▶ _Task instructions_:
Retype only the lines running from the beginning of the entries below to the line with "- d. the importance", both included. Do not include pictures.

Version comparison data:
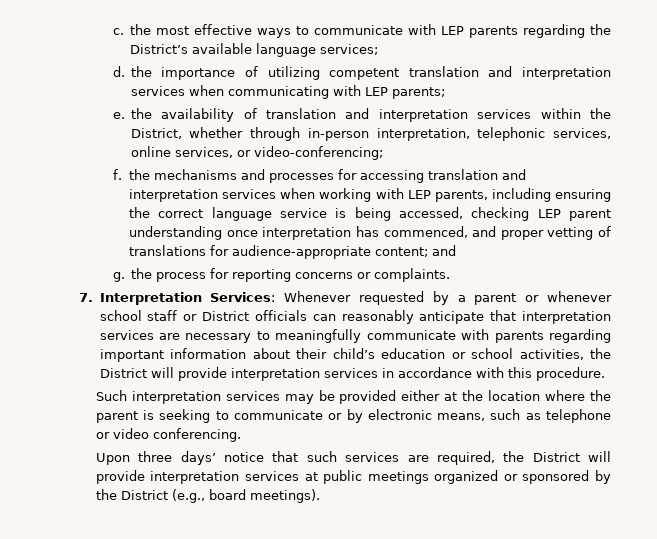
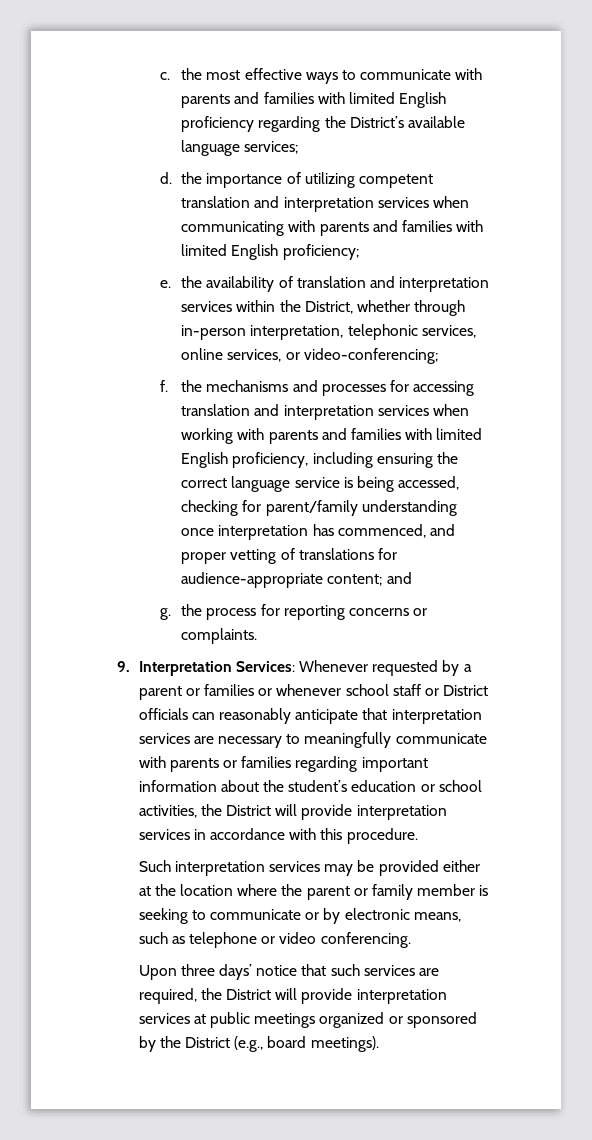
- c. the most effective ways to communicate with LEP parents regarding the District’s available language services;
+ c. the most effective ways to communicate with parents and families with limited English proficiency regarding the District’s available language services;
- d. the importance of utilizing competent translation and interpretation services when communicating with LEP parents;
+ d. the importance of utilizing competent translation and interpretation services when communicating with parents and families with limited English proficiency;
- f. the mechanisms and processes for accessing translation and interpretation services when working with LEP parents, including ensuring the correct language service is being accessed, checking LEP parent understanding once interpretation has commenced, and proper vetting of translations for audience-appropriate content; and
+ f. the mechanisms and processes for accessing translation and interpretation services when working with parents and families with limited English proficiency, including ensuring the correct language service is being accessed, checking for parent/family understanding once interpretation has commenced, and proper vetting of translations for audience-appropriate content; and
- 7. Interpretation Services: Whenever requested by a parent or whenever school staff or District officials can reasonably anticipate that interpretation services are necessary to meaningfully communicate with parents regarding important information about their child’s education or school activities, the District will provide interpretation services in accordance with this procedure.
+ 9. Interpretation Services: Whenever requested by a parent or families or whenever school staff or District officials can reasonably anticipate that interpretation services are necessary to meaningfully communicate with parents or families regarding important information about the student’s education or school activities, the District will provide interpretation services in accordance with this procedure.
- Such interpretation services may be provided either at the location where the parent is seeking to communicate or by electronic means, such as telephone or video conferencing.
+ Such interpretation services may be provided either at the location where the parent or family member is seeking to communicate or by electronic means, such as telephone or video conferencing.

▶ _Response to this task_:
- c. the most effective ways to communicate with LEP parents regarding the District’s available language services;
+ c. the most effective ways to communicate with parents and families with limited English proficiency regarding the District’s available language services;
- d. the importance of utilizing competent translation and interpretation services when communicating with LEP parents;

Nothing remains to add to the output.